The date shown on the screen is 31st December 2001 which might be when the scope left the factory. This error will be due to a flat battery as 30 years is too much to expect from a small lithium battery so I'll need to discover on which board this is located before I can fit a new one. In fact, studying the repair manual revealed the lithium cell is located on the processor board. If this is a 3-volt type I can fit a new wire-ended AA size spare marked 3.6 volts that I have in stock. Although nothing like the original (the square orange thing below), there's enough room on the processor board to fit the new "Omnicell". I measured the terminal voltage of the orange lithium cell and it read 11mV.

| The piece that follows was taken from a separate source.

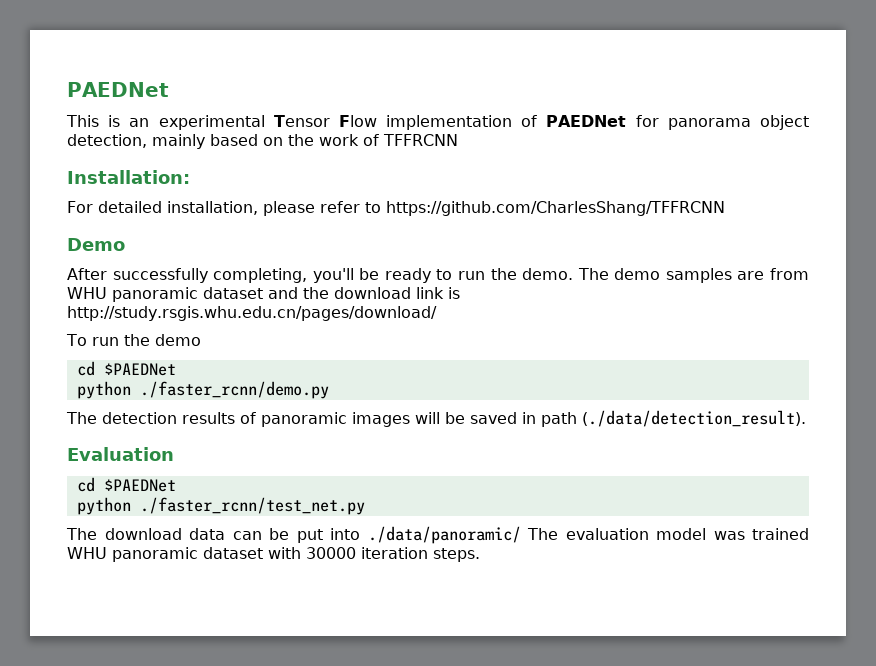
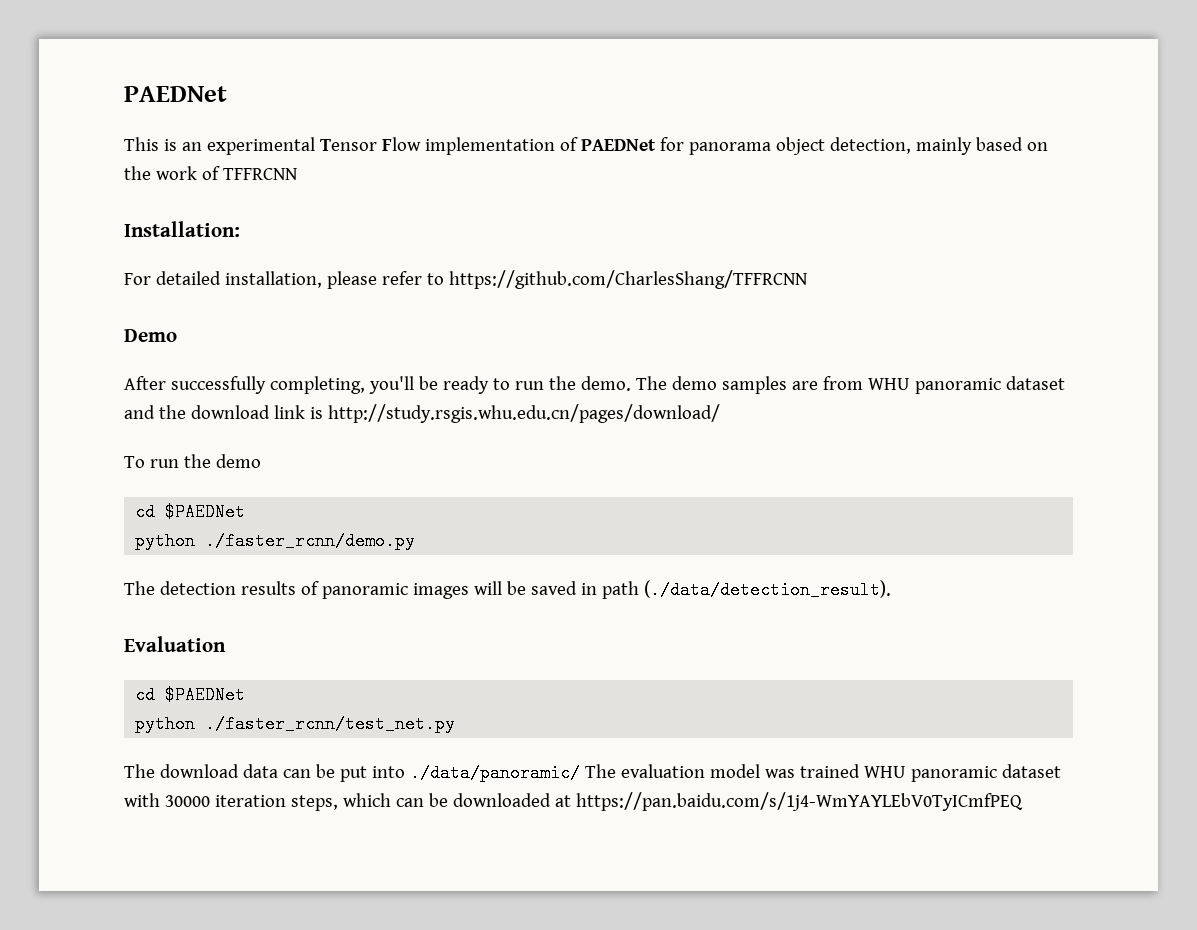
- The download data can be put into ./data/panoramic/ The evaluation model was trained WHU panoramic dataset with 30000 iteration steps.
+ The download data can be put into ./data/panoramic/ The evaluation model was trained WHU panoramic dataset with 30000 iteration steps, which can be downloaded at https://pan.baidu.com/s/1j4-WmYAYLEbV0TyICmfPEQ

I then worked out how to enter the menu and fix the date. Not easy as the buttons aren't marked and although I fixed the new date as 27th Feb 2019 fixing the time will have to wait. Interestingly, during the date setting I noticed the year could be changed to 2500. I guess the new lithium battery will be past its best by then...




 Here's a couple of pictures of traces... focus is a bit dodgy in the second because of trying to avoid reflections.. and controls are not adjusted properly.



Le Croy still make oscilloscopes under the Teledyne-Le Croy name with their most expensive scope fetching $1,000,000. A trifle more than mine is worth.. and theirs doesn't need any connections to make it work.